ANR COLOSSe
Characterization of Ocean Layers in the Outer Solar System
Les océans de la Terre sont longtemps demeurés les seuls exemples de couches d’eau liquide à l’échelle planétaire. Les deux dernières décennies ont néanmoins révélé à travers l’exploration des systèmes de Jupiter et Saturne par les missions Galileo et Cassini-Huygens, que la Terre n’est pas le seul corps abritant actuellement un océan d’eau liquide. Parmi les lunes de Jupiter et de Saturne, les « mondes océans » semblent maintenant représenter la règle plutôt que l’exception. La preuve la plus spectaculaire a été apportée par la découverte de jets de vapeur d’eau et de grains de glace au pôle Sud d’Encelade, projetant dans l’espace des échantillons d’océan enfoui. L’analyse de ces matériaux par Cassini a révélé la présence de sels semblables à ceux des océans terrestres, de nano-grains de silice produits par les interactions eau-roches chaudes et de macromolécules organiques complexes.
Cette découverte a trouvé un écho dans le système de Jupiter avec la détection de panaches de vapeur sur Europe ainsi que de nombreux dépôts riches en sel associés à des structures géologiques précises. Ces signatures chimiques d’Encelade et d’Europe indiquent des processus d’interaction profonde entre eau et roche mais ces derniers, ainsi que la vigueur des échanges chimiques à travers l’océan restent encore mal compris.
Un aspect clé pour évaluer le potentiel exobiologique de ces mondes océans est de mieux comprendre les processus d’échange entre l’intérieur profond et la surface glacée, ce qui nécessite des modèles précis de la dynamique océanique et des échanges glace/océan. Les analyses des données géophysiques recueillies par Cassini sur Titan et Encelade ont déjà indiqué une signature possible de la dynamique des océans. De nombreuses leçons tirées de l’océanographie terrestre sont malheureusement peu utiles, ne serait-ce que parce que le puissant forçage superficiel (source/puits thermohalins, vents) à l’interface avec une atmosphère dynamique est remplacé, pour les océans enfouis sous une glace pratiquement stagnante, par un changement de phase quasi isotherme. Peu d’études ont tenté d’aborder la dynamique 3D de ces océans. Même si elles fournissent des premiers aperçus intéressants, certains ingrédients clés propres aux océans enfouis en sont absents (flux de chaleur hétérogènes à travers le plancher océanique, forçages mécaniques liés à la rotation, échanges de masse et de chaleur à l’interface glace/océan, effet de la stratification compositionnelle).

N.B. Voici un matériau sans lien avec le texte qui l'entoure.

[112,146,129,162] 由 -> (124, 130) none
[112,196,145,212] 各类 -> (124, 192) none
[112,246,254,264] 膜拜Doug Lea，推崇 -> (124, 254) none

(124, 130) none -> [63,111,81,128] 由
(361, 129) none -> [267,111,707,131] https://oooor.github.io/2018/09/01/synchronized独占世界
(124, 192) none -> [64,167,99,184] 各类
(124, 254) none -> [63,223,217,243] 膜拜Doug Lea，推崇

L’ambition du projet COLOSSe est de fournir le premier cadre théorique permettant de quantifier la contribution de chacun de ces processus à la dynamique et à l’évolution des océans enfouis. Il s’appuiera sur les progrès les plus récents réalisés dans la modélisation des fluides géophysiques en rotation à l’aide d’une approche duale numérique et expérimentale. À la lumière des données existantes collectées par la mission Cassini-Huygens et en vue de l’acquisition future de données par les missions JUICE de l’ESA et Europa Clipper de la NASA, nous souhaitons en particulier répondre aux principales questions suivantes sur les océans enfouis :
- Quelles sont les observations qui permettront de contraindre leur dynamique interne et leur évolution ?

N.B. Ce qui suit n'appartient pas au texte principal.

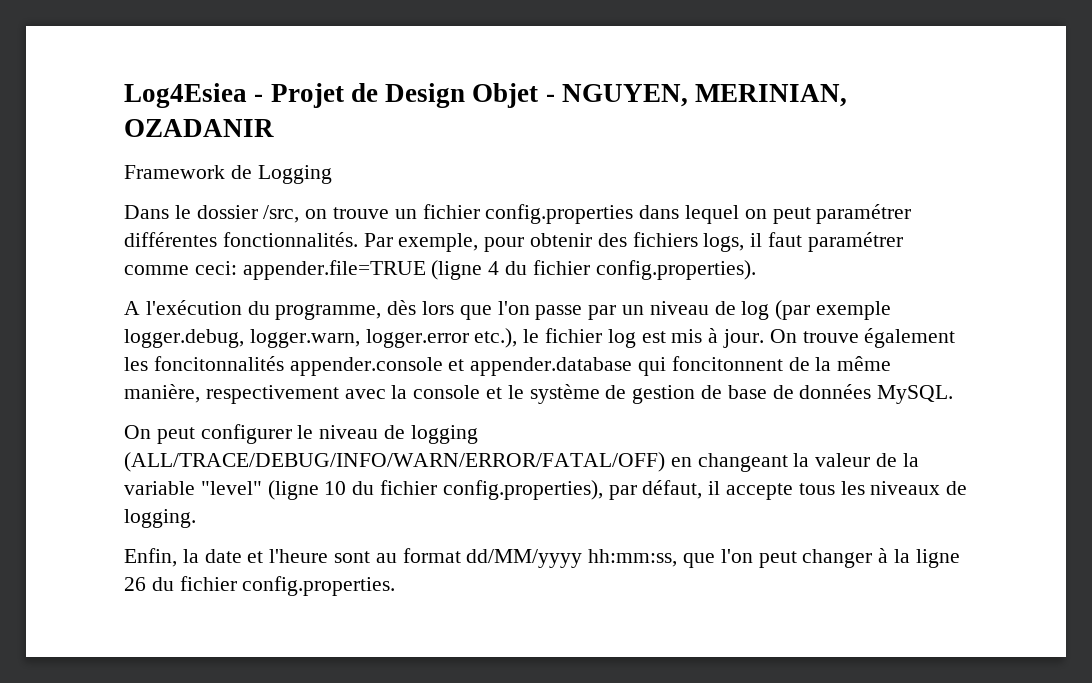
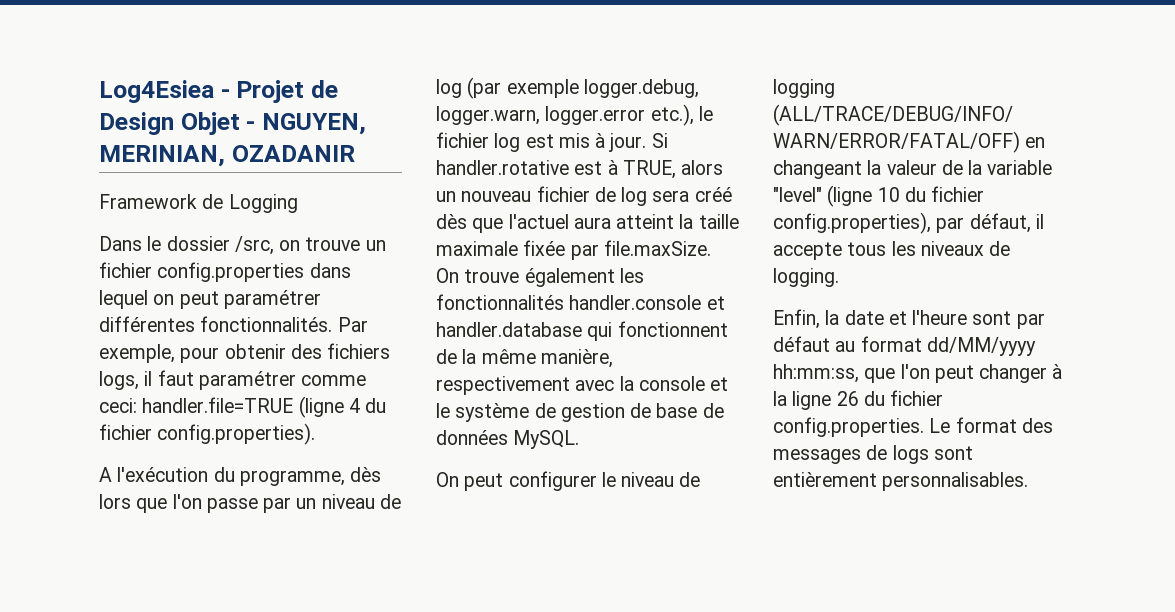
[242,260,426,280] appender.file=TRUE -> [142,397,294,413] handler.file=TRUE
[769,328,956,348] [124,356,783,376] On trouve également les foncitonnalités appender.console et appender.database qui foncitonnent -> [651,133,668,148] [436,160,724,179] [436,186,732,206] [436,214,739,233] [436,240,711,260] [436,268,644,287] [436,294,725,310] [436,321,728,341] Si handler.rotative est à TRUE, alors un nouveau fichier de log sera créé dès que l'actuel aura atteint la taille maximale fixée par file.maxSize. On trouve également les fonctionnalités handler.console et handler.database qui fonctionnent
(371, 557) none -> [1016,313,1045,329] [773,336,830,352] par défaut
(396, 586) none -> [929,417,1053,433] [773,445,973,464] [773,472,1029,491] Le format des messages de logs sont entièrement personnalisables.

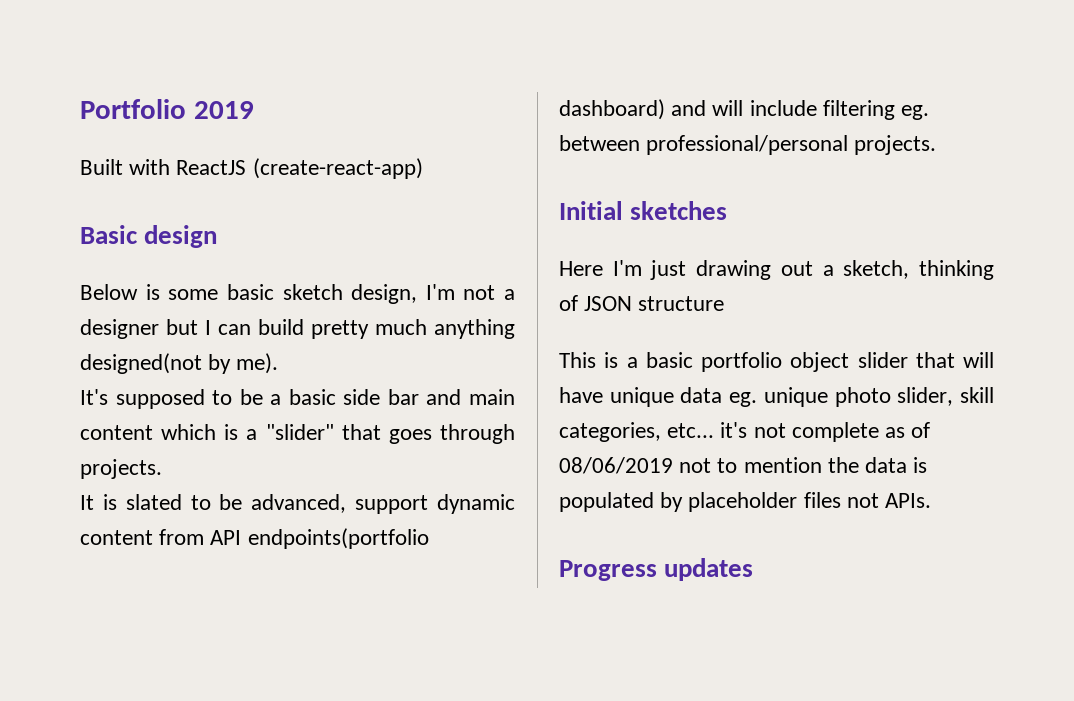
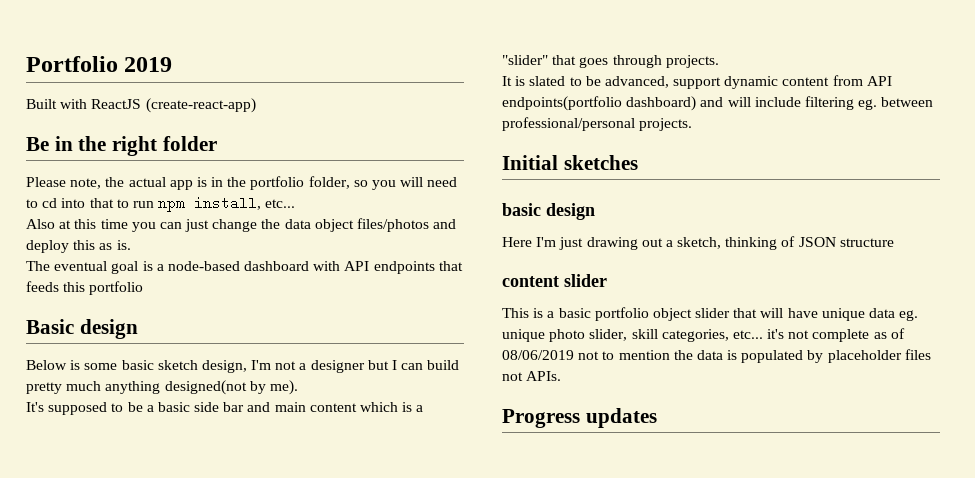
(423, 168) none -> [26,136,217,156] [26,176,458,190] [26,196,296,212] [26,218,457,232] [26,240,131,253] [26,261,463,274] [26,281,144,295] // Be in the right folder // Please note, the actual app is in the portfolio folder, so you will need to cd into that to run npm install, etc... // Also at this time you can just change the data object files/photos and deploy this as is. // The eventual goal is a node-based dashboard with API endpoints that feeds this portfolio
(728, 210) none -> [502,203,595,220] // basic design
(725, 303) none -> [502,274,607,287] // content slider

- Quel est l’état physique de ces habitats ? Quels sont les différents régimes dynamiques dans une perspective d’évolution planétaire ?
- La stratification est-elle une barrière pour le transfert d’un signal chimique profond causé par l’interaction entre eau et roches dans les cœurs d’Europe ou d’Encelade ?
Le coordinateur du projet est Gaël Choblet, Directeur de recherche CNRS.